Research Focus

The structural basis for molecular recognition

Transmembrane signaling events requires the formation of transient complexes across the membrane. While challenging, the determination of the architecture of these complexes is required for understanding how biological signals are transmitted. The research in the Iverson laboratory uses several model systems to investigate these transmembrane signaling processes, and is concurrently working to develop methods for membrane protein crystallography.

Mechanisms of G protein signaling

GPCRs bind a diverse set of ligands to elicit cellular responses and represent >50% of pharmacological therapeutic targets. A major challenge in the determination of GPCR structures is that these receptors sample the activated and inactivated states in the absence of cognate ligand. This conformational heterogeneity results in basal activity observed in GPCRs. We are developing methods for the expression and stabilization of GPCRs for structure determination.

The rate-determining step of GPCR signaling is nucleotide exchange of GDP for GTP in the Gα subunit of the G protein. Physiologically, a complex between GDP-bound Gαβγ heterotrimer and activated GPCR catalyzes this exchange. In collaboration with Prof. Heidi Hamm (Vanderbilt) we have developed methods for the stabilization of G proteins that represent this activated state as well as stabilization of the GPCR-Gαβγ complex itself.


The Gαβγ heterotrimer shown in a view highlighting the receptor binding site. The α5 helix of the Gα subunit may contribute to receptor catalyzed nucleotide exchange.


The termination of GPCR signaling requires interactions between recpetor and arrestin. In collboration with Vsevold Gurevich (Vanderbilt), we are investigating the structural basis for the receptor-arrestin interaction and the structural basis for arrestin signaling.


The quinol:fumarate reductase respiratory complex – a bioenergetic enzyme and a signaling scaffold

The structure of the E. coli complex II homolog quinol:fumarate reductase (QFR) was the 11th published membrane protein structure. With our long-term collaborator Prof. Gary Cecchini (UCSF VA Medical Center), this research continues to investigate the structure-activity relationships in the QFR enzyme and how this bioenergetic protein works as a signaling scaffold to affect flagellar switching.

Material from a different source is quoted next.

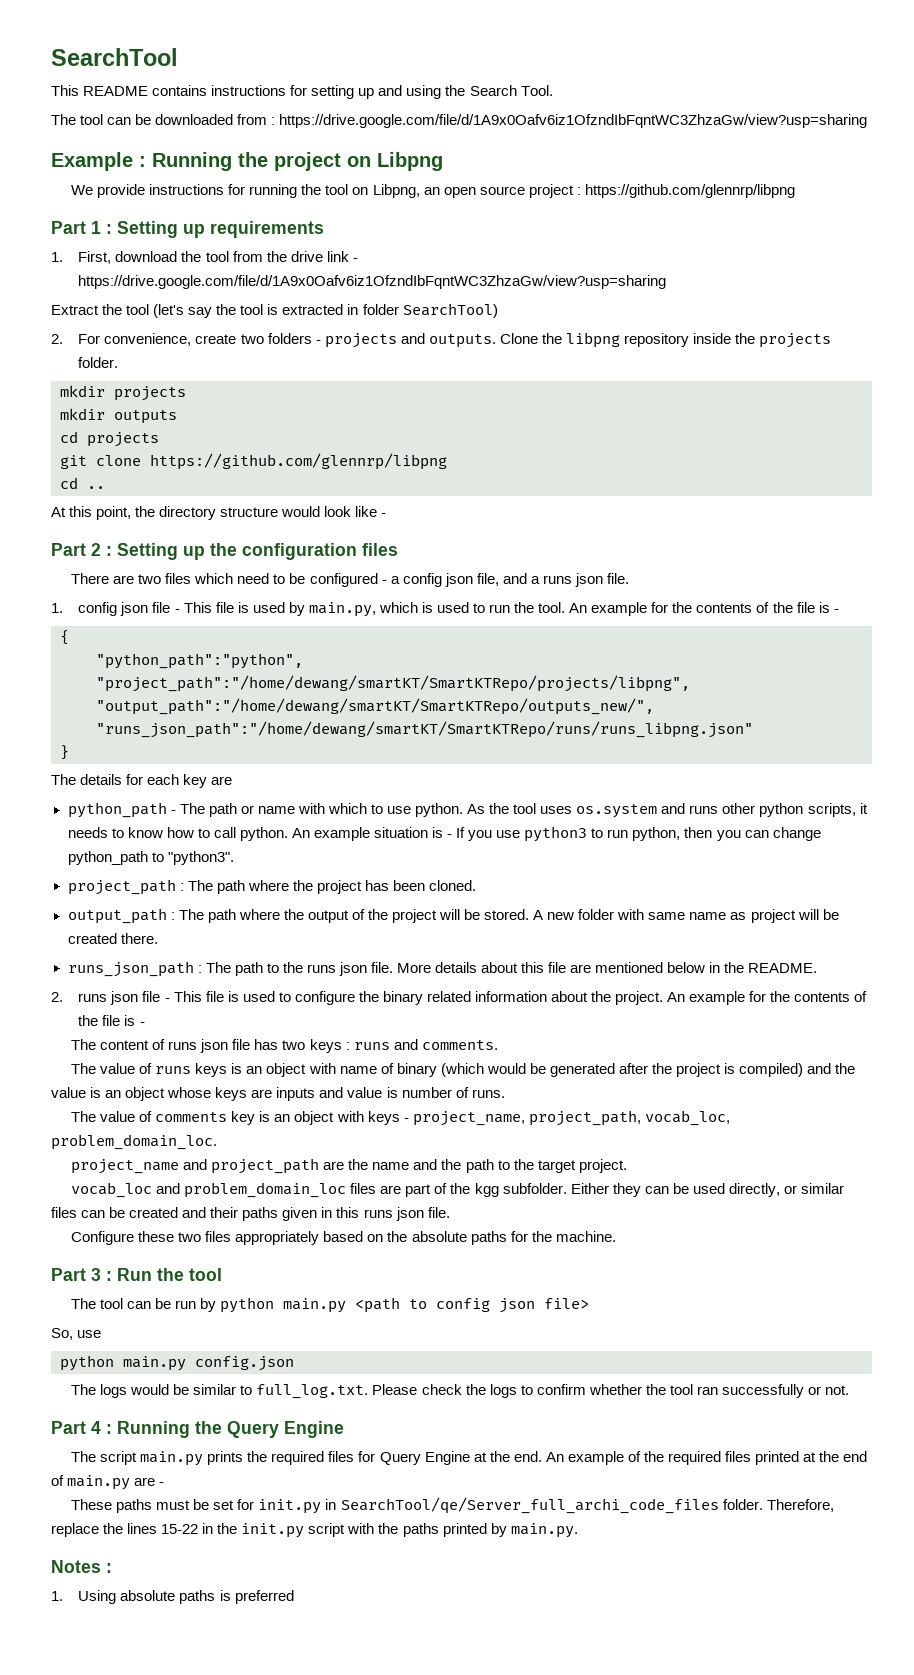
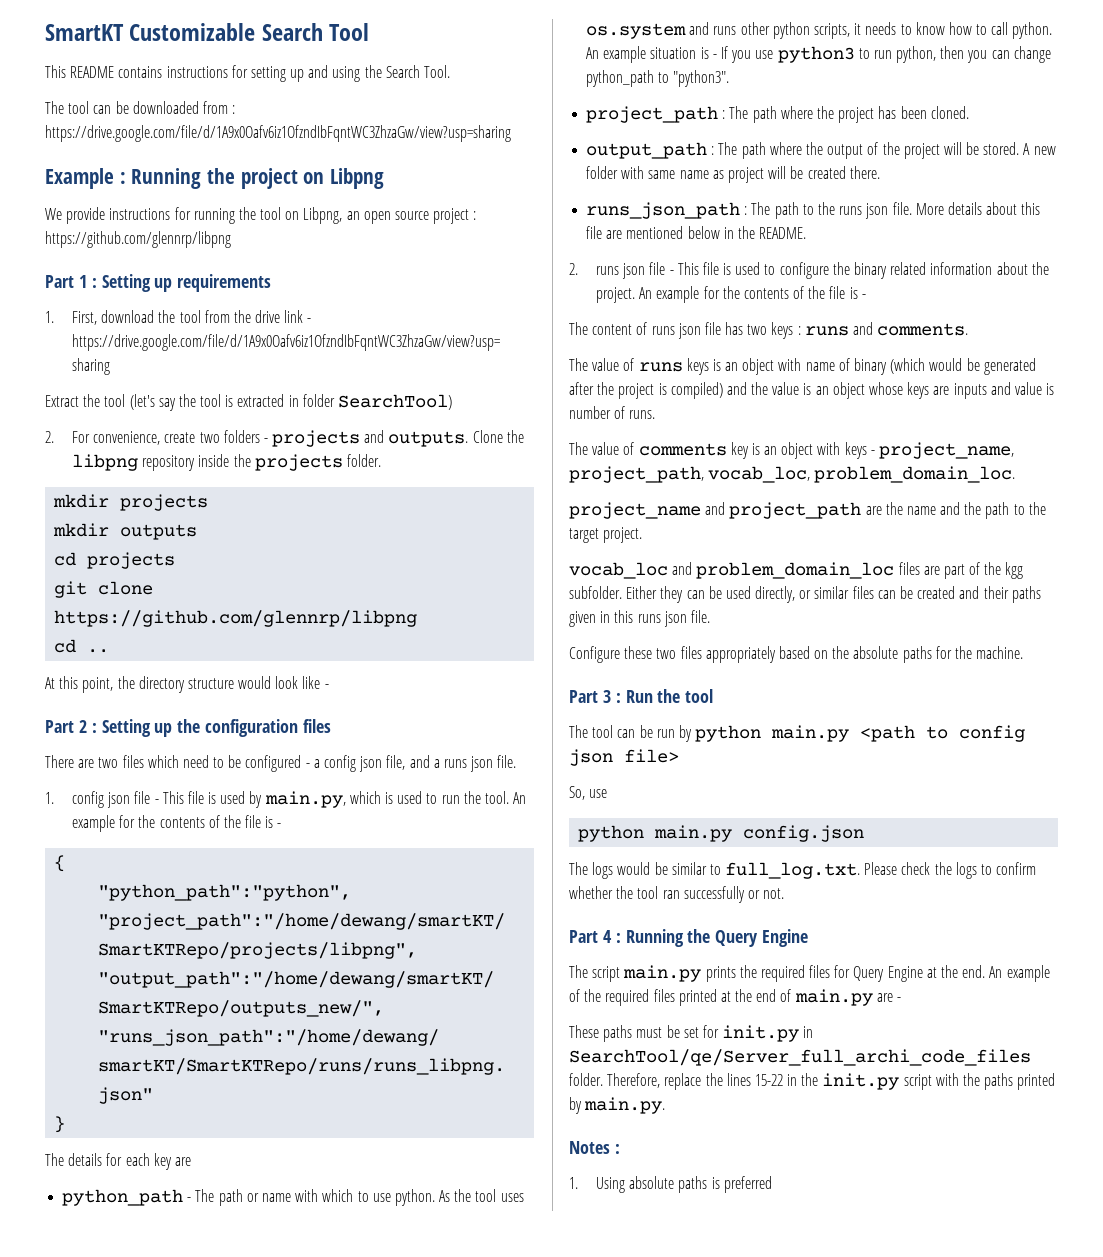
[51,48,178,66] SearchTool -> [45,23,370,41] SmartKT Customizable Search Tool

Structure of the E. coli QFR.  Each of the 4 subunits is highlighted with a different color. We are investigating the importance of movement of the capping domain (circled), and three catalytically-important residues (magenta). Electron transfer cofactors and intercofactor distances are labeled to the left.


Host-pathogen recognition... and vice versa

The interplay between host and pathogen involves reciprocal recognition events. Recent studies have focused on the basis for pathogen binding to platelets during infective endocarditis. In collaboration with the Sullam laboratory at UCSF and the Thomas laboratory at University of Washington, we are investigating the molecular basis for how Serine Rich Repeat adhesins of pathogenic bacteria.

Structure of the Serine Rich Repeat Adhesin GspB from Streptococcus gordonii. GspB forms three domains (CnaA, red, Siglec, yellow, and Unique, cyan). Host carbohydrate binds to the Siglec domain.


Substrate recognition and engineering in enzymes

Successful engineers frequently adapt ideas from nature. For example, Swiss engineer George de Mestral developed Velcro after being inspired by burdock burs sticking to clothes and hair. Like classical engineers, bioengineers adapt ideas from nature, but use biomolecules as building blocks. We are investigating the fundamental mechanisms of substrate recognition in enzymes. In collaboration with the laboratory of Brian Bachmann (Vanderbilt University) we are applying these basic findings on substrate fidelity with evolutionary principles to identify whether there are improved methods for bioengineering enzymes with novel catalytic properties.

The structures of EvdO1 and EvdO2, two putative orthoester synthases. These related enzymes catalyze a 2-electron ring closure on related substrates.


Methods development

Structure determination of membrane proteins by any method is still challenging. We have worked to improve the methods for stabilization and crystallization of these proteins. Our efforts have resulted in the development of a screen for b-barrel membrane proteins that is currently marketed by Emerald Biosystems. We are further working to identify alternative media for the solubilization of membrane proteins.